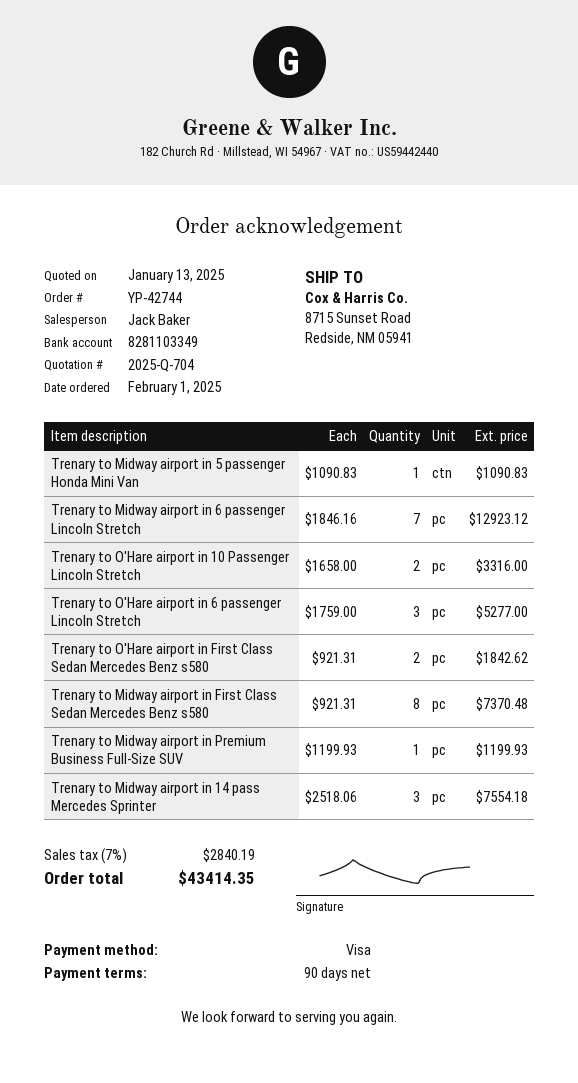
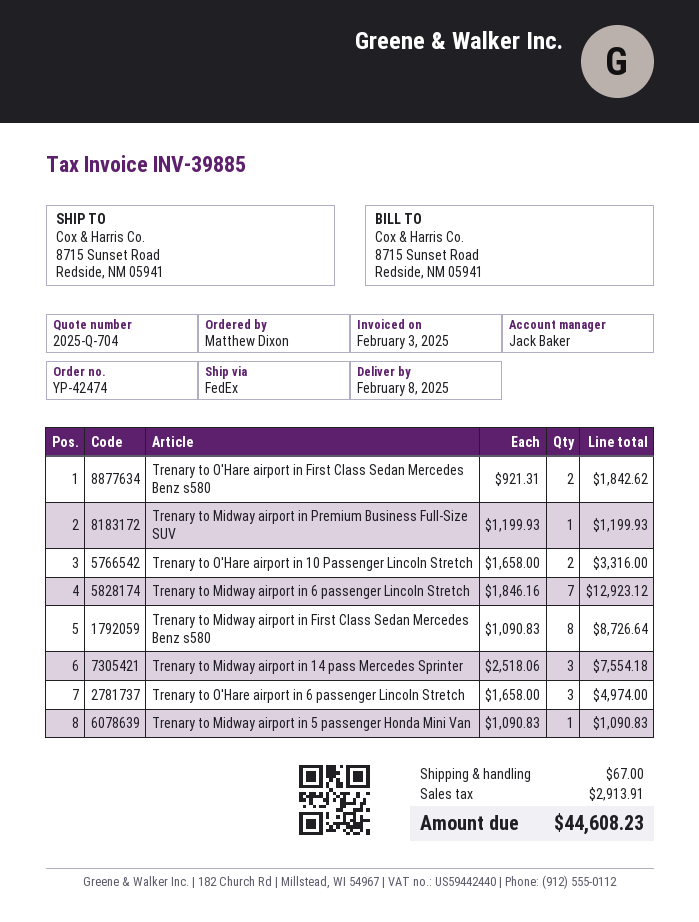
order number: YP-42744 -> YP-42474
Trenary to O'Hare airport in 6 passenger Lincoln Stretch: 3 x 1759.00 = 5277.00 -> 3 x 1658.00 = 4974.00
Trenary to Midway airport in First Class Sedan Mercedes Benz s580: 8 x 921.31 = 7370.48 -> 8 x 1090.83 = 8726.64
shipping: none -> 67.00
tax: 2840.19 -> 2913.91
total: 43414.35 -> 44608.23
...
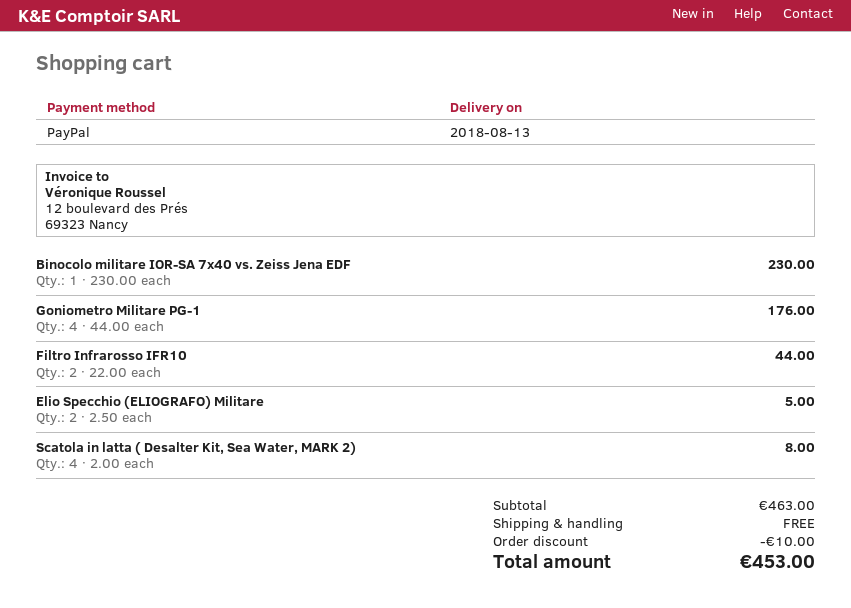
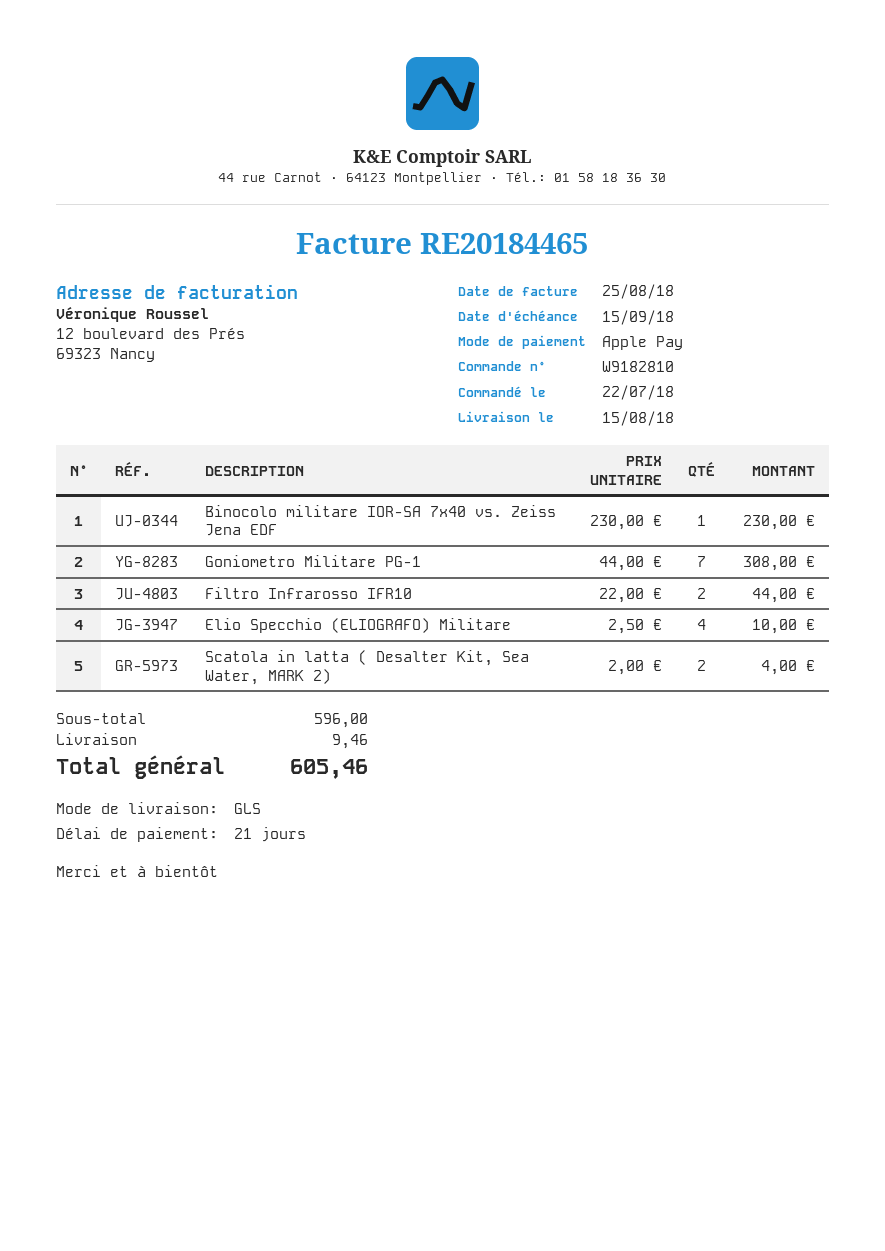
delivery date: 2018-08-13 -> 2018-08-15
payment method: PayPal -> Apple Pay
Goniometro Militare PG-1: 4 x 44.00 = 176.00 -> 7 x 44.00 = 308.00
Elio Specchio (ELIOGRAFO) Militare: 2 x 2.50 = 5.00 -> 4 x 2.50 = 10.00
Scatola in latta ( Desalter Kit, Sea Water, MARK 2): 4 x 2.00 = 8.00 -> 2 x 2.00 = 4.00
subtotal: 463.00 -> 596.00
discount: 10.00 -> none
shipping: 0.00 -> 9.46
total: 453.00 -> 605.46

To do — Given the data above, transcribe exactly the lines from the one containing "Goniometro Militare PG-1: 4" down to the one containing "total: 453.00 -> 605.46", and no others.

Exercise output —
Goniometro Militare PG-1: 4 x 44.00 = 176.00 -> 7 x 44.00 = 308.00
Elio Specchio (ELIOGRAFO) Militare: 2 x 2.50 = 5.00 -> 4 x 2.50 = 10.00
Scatola in latta ( Desalter Kit, Sea Water, MARK 2): 4 x 2.00 = 8.00 -> 2 x 2.00 = 4.00
subtotal: 463.00 -> 596.00
discount: 10.00 -> none
shipping: 0.00 -> 9.46
total: 453.00 -> 605.46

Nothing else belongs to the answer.